Wall Street Journal (New York)

Der Stillstand

"Es war ein schlechtes Omen, als Angela Merkel, die Kandidatin der konservativen CDU, den Rolling-Stones-Song Angie" zu ihrem Wahlkampflied wählte. In Wirklichkeit ist es ein Lied über ein Scheitern. "Alle Träume, die uns so viel bedeuteten, scheinen sich in Rauch aufzulösen", heißt es in dem Lied - und das ist ziemlich genau das, was der CDU bei der Wahl gestern widerfuhr, als der Sozialdemokrat Gerhard Schröder, der in den vergangenen sieben Jahren nach Art eines deutschen Bill Clinton Kanzler war, ein bemerkenswertes Comeback schaffte.

Das verworrene Ergebnis, bei dem keine der größeren Parteien eine stabile Mehrheit zustande bringen kann, bedeutet, dass Deutschland in der nächsten Zeit seinen schwerfälligen Sozialstaat nicht entschlossen reformieren wird, der zu einer Arbeitslosenrate von elf Prozent und einem Null-Wachstum beigetragen hat. Das wird nicht gut für die Welt sein. Deutschland, die drittgrößte Wirtschaft der Welt, macht 30 Prozent der Wirtschaftsleistung der EU aus. Der "kranke Mann Europas" wird wahrscheinlich noch einige Zeit bettlägerig bleiben."

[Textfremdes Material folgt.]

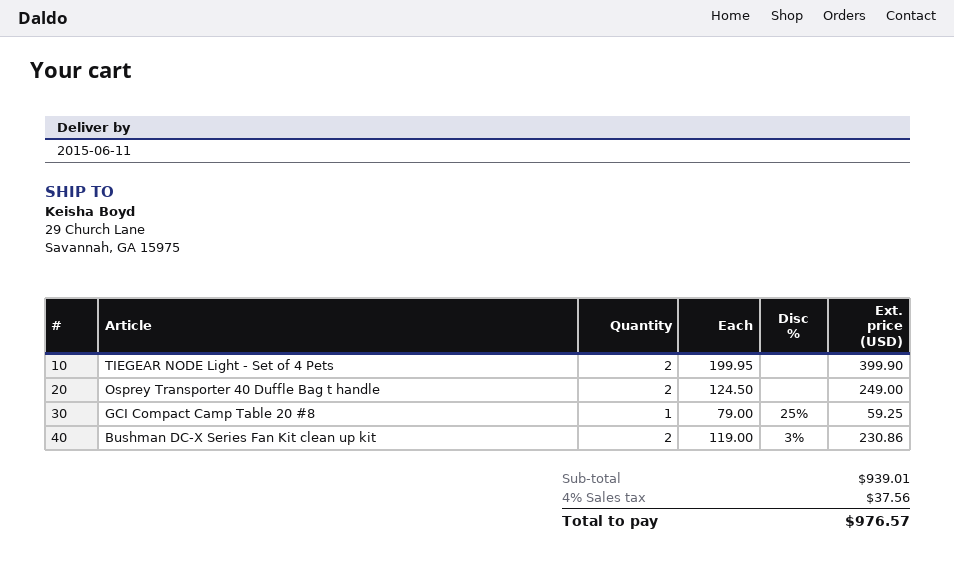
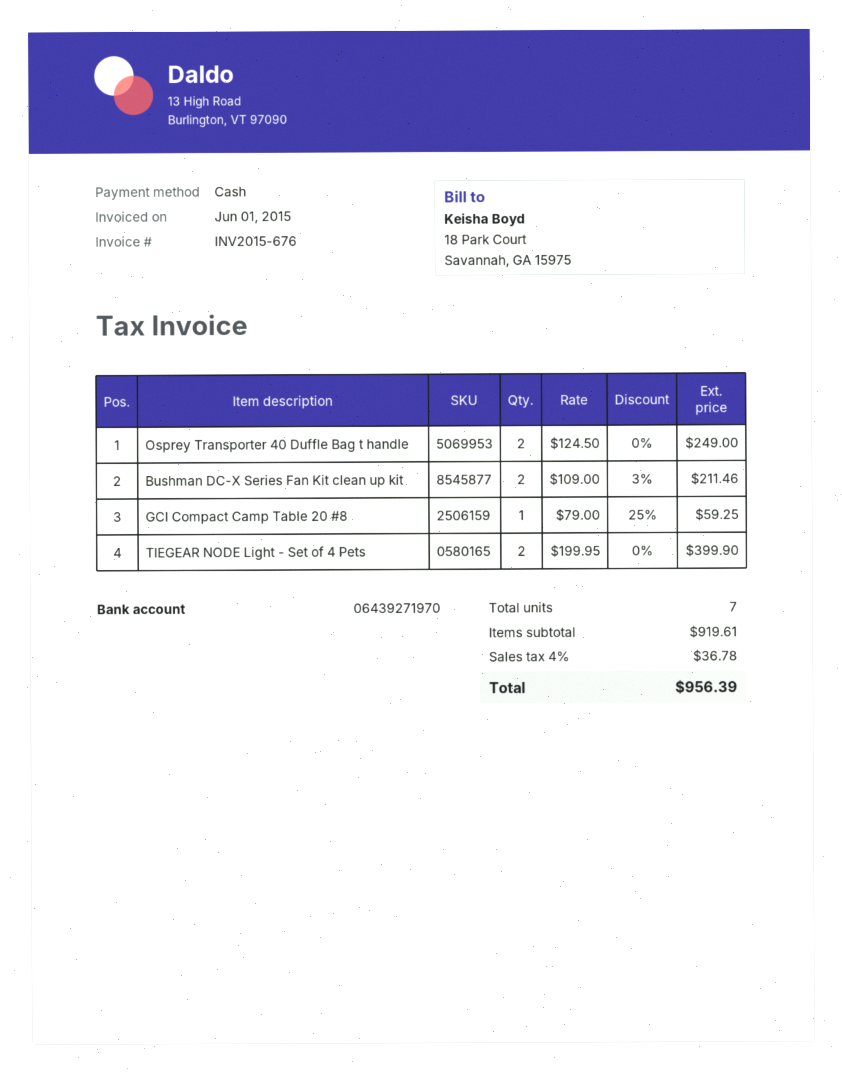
Bushman DC-X Series Fan Kit clean up kit: 2 x 119.00 - 3% = 230.86 -> 2 x 109.00 - 3% = 211.46
subtotal: 939.01 -> 919.61
tax: 4% = 37.56 -> 4% = 36.78
total: 976.57 -> 956.39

Neue Zürcher Zeitung (Zürich)

Kirchhof war das Wahlkampfgeschenk

"Als großes Wahlkampfgeschenk Merkels an Schröder stellte sich die Nominierung Paul Kirchhofs als Finanzexperte der neuen Regierung heraus. Mit seinem untrüglichen Instinkt für die Stimmungen im Land nahm der angeschlagene Kanzler die unbekümmerten Gedankenspiele des "Professors aus Heidelberg" zur Steuerpolitik auf und konstruierte daraus das Schreckensszenario eines menschenverachtenden Sozialabbaus. Darauf reagierte die Union offensichtlich zu spät mit einer Gegenkampagne."

Tages-Anzeiger (Zürich)

Schröder fehlt die Geradlinigkeit, Merkel die Volksnähe

"Der geniale Wahlkämpfer Schröder ist abgewählt worden: Er wird trotzdem in die Geschichte eingehen als Mann, der den Wähleranteil seiner Partei selbst nach Verschleißjahren in der Regierung einigermaßen sichern konnte. Die jetzt drohende große Koalition wird die Bürger von den notwendigen Reformen überzeugen müssen. Eine solche Politik verlangt Geradlinigkeit und Volksnähe. Schröder fehlt die Geradlinigkeit, Merkel die Volksnähe."

The Times (London)

Das denkbar schlechteste Ergebnis

"Die hart umkämpfte Bundestagswahl scheint praktisch in einem Unentschieden zu enden - für Reformen wohl das denkbar schlechteste Ergebnis. Angela Merkel hat nach ihrem von Fehlern und hölzerner Ängstlichkeit geprägten Wahlkampf den anfänglich großen Vorsprung ihrer oppositionellen Christdemokraten verschenkt und endete fast gleichauf mit Gerhard Schröder. (...) Nach drei Jahren ökonomischer Stagnation und einer wilden Außenpolitik ist er unverdientermaßen noch einmal davon gekommen. (...)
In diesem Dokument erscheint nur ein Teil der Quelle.